- _Description of the task_:
Hand back, word for word, the lines from the one containing "[309,243,378,255] PR-welcome, ->" to the end of the records, both included, and leave out pictures.

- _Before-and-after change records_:
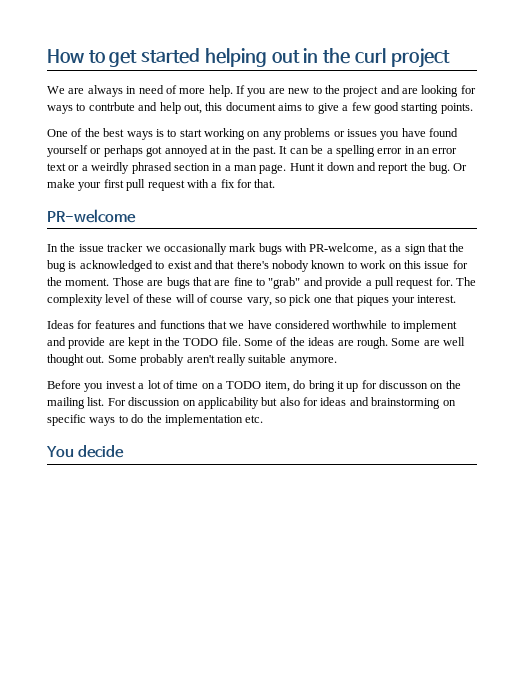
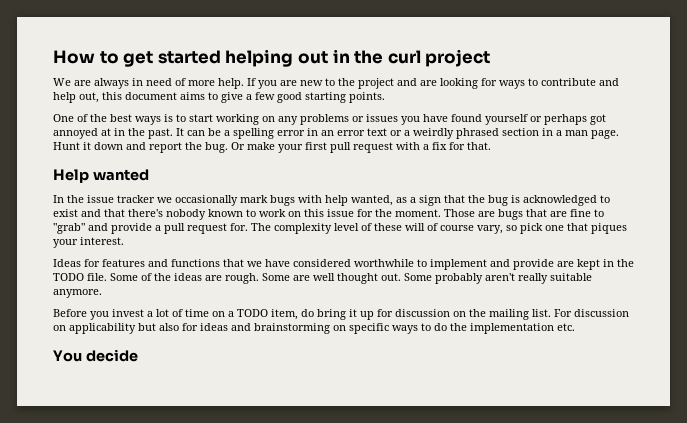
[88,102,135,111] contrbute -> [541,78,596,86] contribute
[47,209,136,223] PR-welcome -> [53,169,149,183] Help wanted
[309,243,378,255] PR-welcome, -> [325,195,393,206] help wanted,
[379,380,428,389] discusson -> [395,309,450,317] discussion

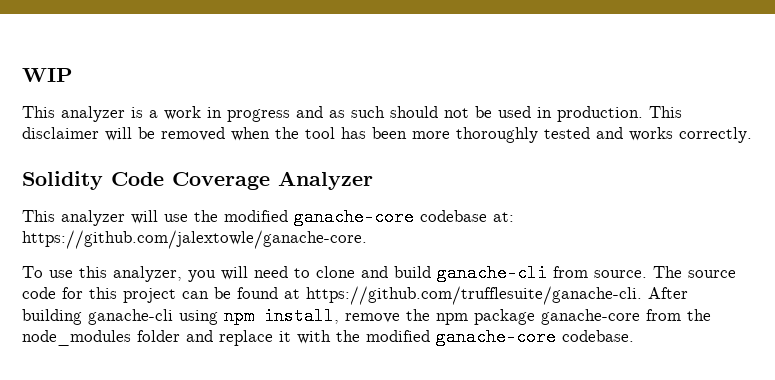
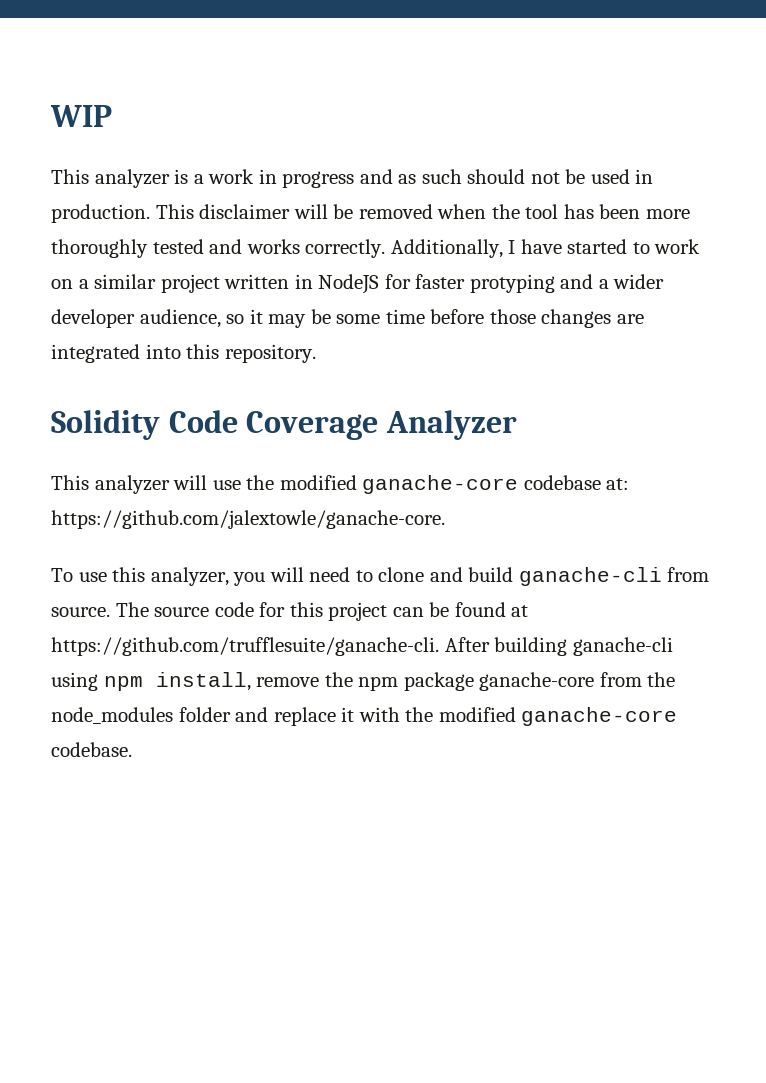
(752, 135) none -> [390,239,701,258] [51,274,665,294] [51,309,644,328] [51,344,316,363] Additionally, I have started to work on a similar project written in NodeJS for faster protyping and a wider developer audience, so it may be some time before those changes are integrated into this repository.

- _Written solution_:
[309,243,378,255] PR-welcome, -> [325,195,393,206] help wanted,
[379,380,428,389] discusson -> [395,309,450,317] discussion

(752, 135) none -> [390,239,701,258] [51,274,665,294] [51,309,644,328] [51,344,316,363] Additionally, I have started to work on a similar project written in NodeJS for faster protyping and a wider developer audience, so it may be some time before those changes are integrated into this repository.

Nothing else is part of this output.